• _Directions for this task_
Beneath this line sits some data. Return only its lines from the one holding "transform: translateX(-50%);" through the one holding "#ffffff; text-align: right;", inclusive, exactly, with the images removed.

• _Input data_
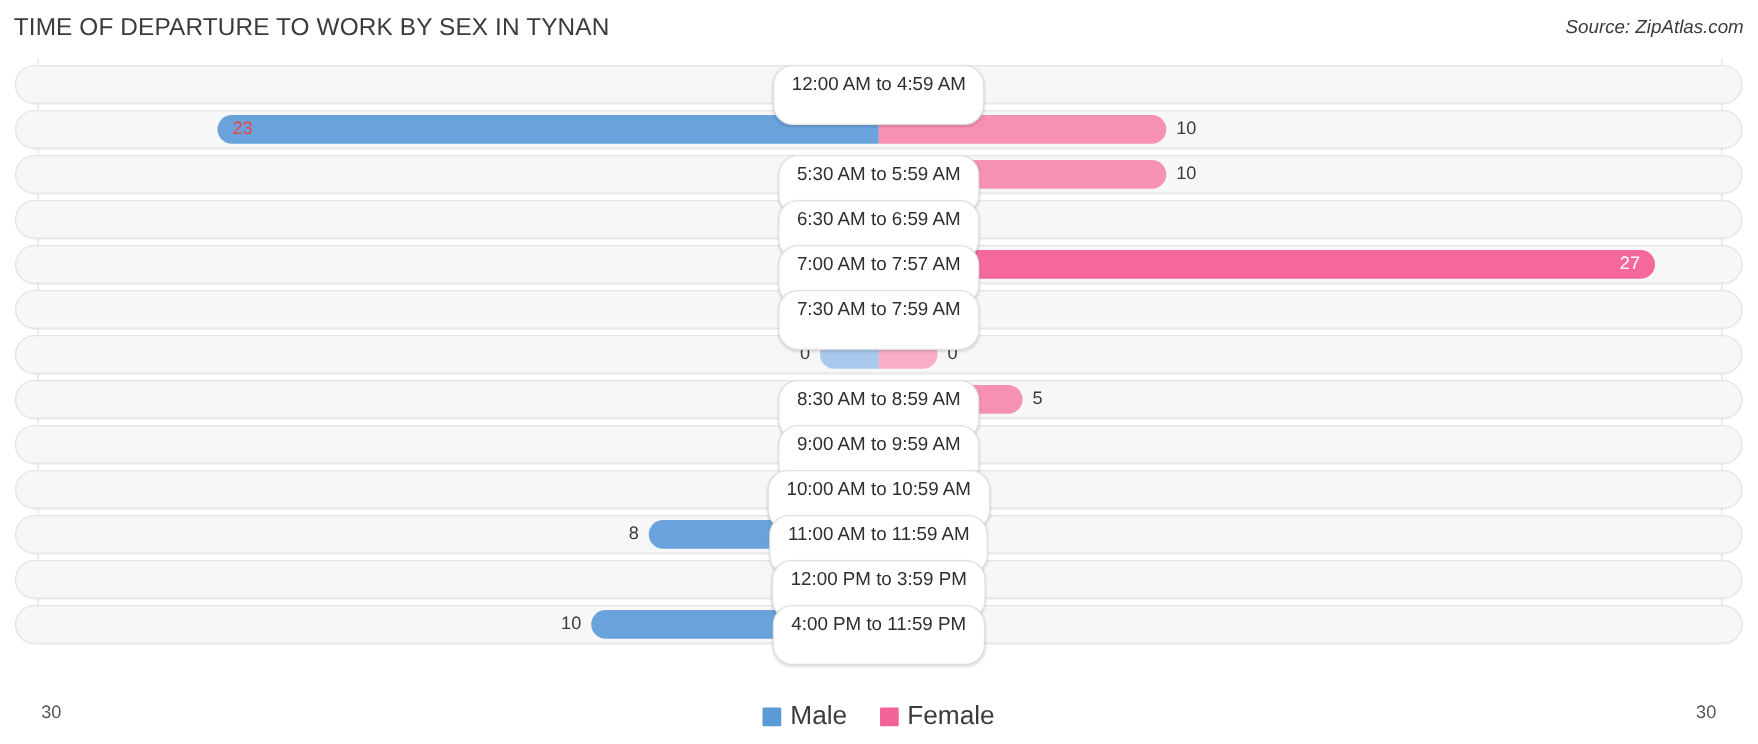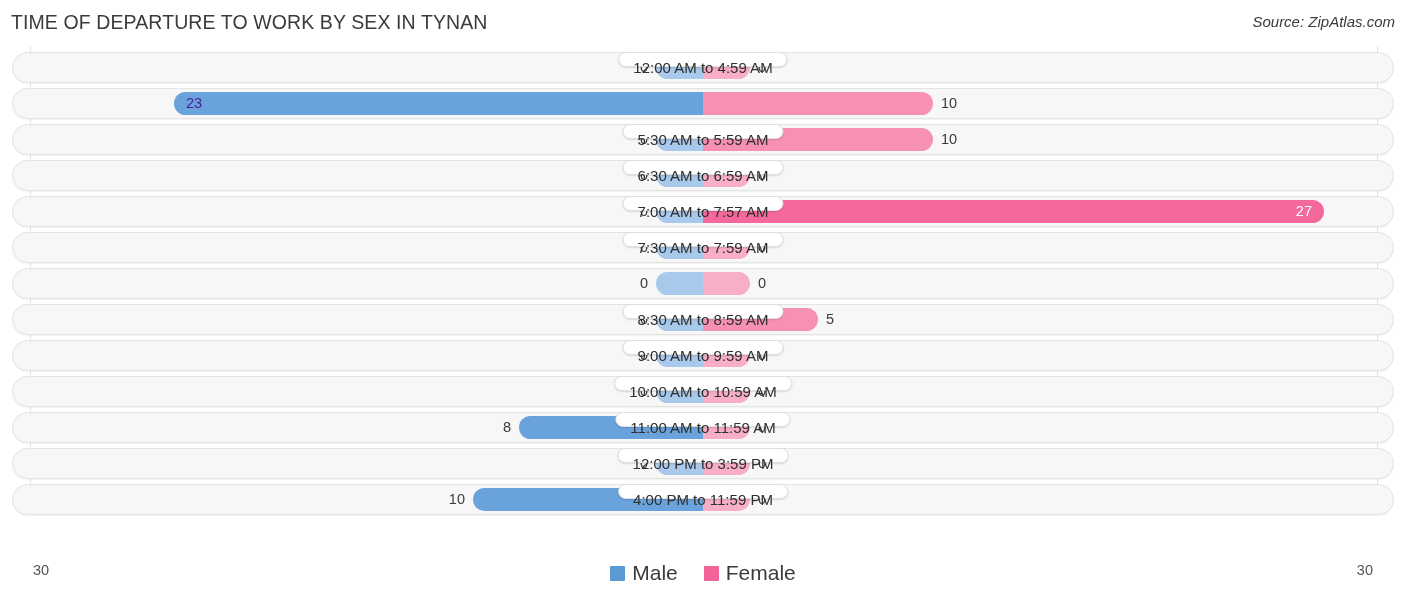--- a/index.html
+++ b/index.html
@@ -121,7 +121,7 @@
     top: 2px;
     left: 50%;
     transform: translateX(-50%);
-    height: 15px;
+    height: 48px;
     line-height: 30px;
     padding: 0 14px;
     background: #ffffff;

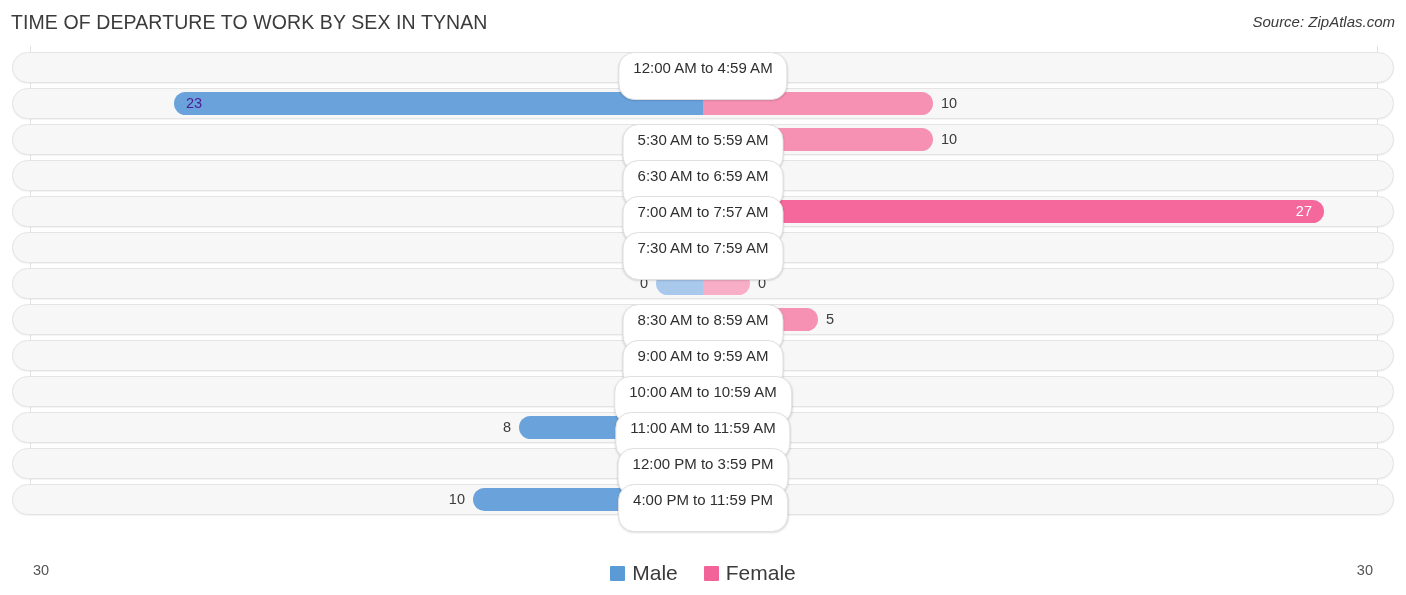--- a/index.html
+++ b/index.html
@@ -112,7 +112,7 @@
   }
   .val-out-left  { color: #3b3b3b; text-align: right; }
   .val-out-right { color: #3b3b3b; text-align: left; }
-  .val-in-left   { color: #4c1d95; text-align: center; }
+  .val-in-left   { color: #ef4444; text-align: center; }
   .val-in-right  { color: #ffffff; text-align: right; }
--
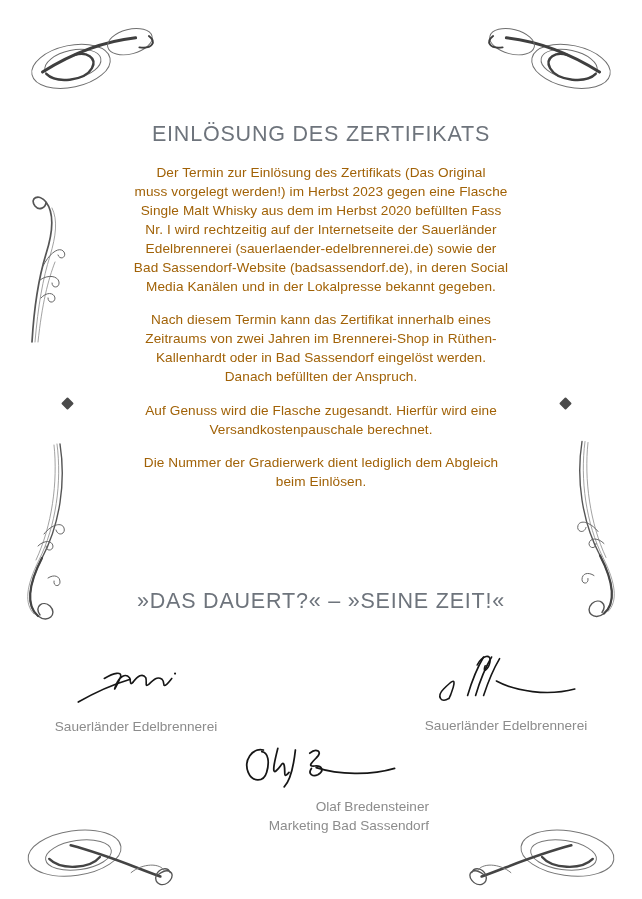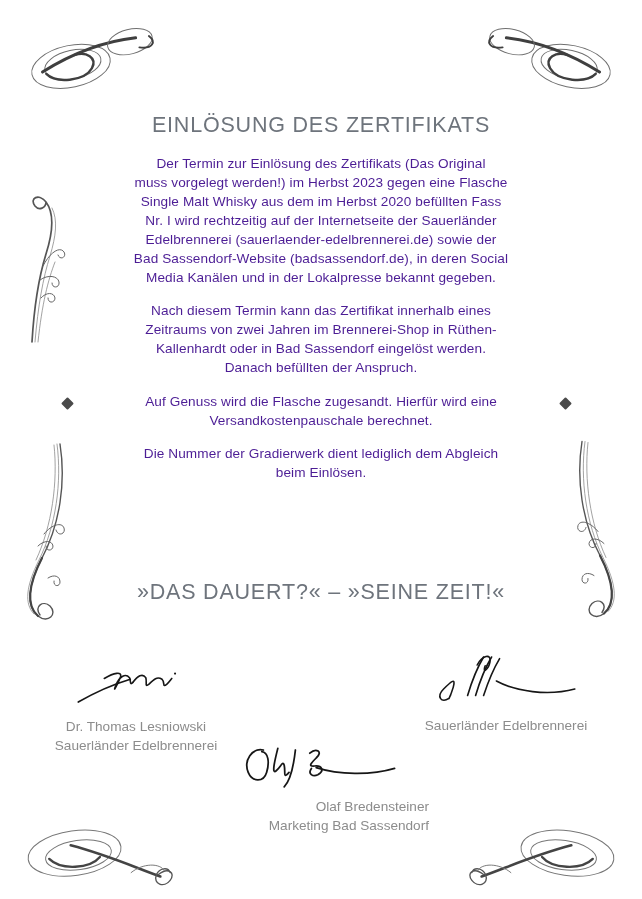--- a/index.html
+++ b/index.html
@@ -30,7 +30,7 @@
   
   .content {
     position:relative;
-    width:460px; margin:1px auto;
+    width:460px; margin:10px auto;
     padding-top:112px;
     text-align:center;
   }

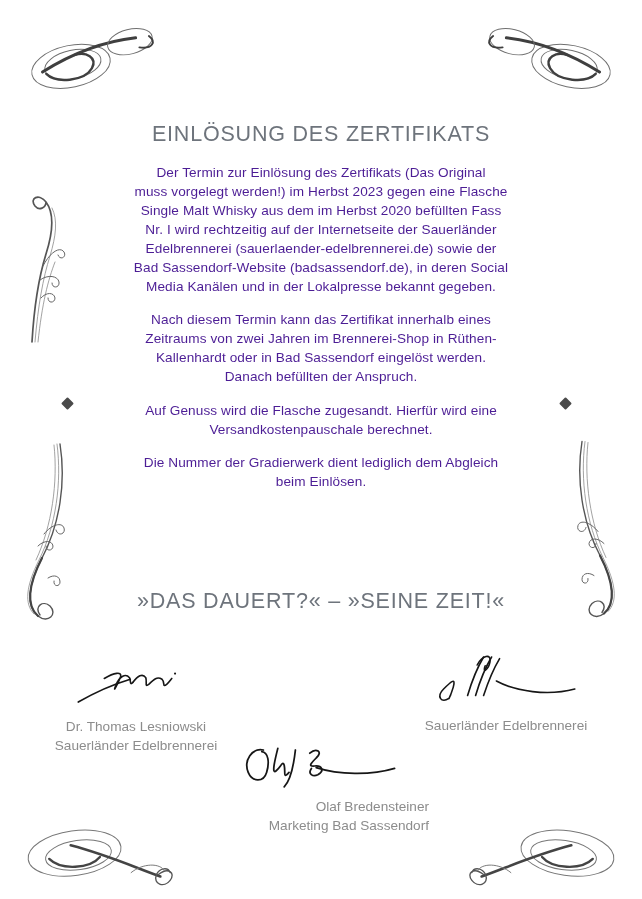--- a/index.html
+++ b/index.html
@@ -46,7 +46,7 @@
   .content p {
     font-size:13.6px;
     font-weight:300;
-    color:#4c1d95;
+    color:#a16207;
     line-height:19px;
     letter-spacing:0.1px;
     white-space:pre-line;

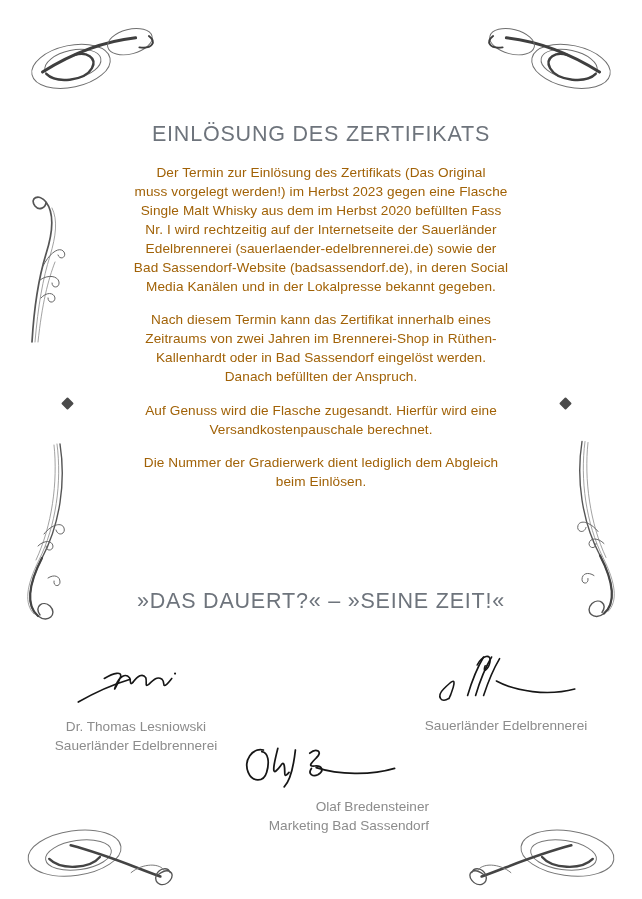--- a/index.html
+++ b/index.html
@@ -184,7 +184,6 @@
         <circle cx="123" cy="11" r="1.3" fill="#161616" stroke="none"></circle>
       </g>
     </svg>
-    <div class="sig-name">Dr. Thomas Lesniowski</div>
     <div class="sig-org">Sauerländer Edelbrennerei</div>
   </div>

• _Result of the exercise_
     transform: translateX(-50%);
-    height: 15px;
+    height: 48px;
     line-height: 30px;
     padding: 0 14px;
     background: #ffffff;

--- a/index.html
+++ b/index.html
@@ -112,7 +112,7 @@
   }
   .val-out-left  { color: #3b3b3b; text-align: right; }
   .val-out-right { color: #3b3b3b; text-align: left; }
-  .val-in-left   { color: #4c1d95; text-align: center; }
+  .val-in-left   { color: #ef4444; text-align: center; }
   .val-in-right  { color: #ffffff; text-align: right; }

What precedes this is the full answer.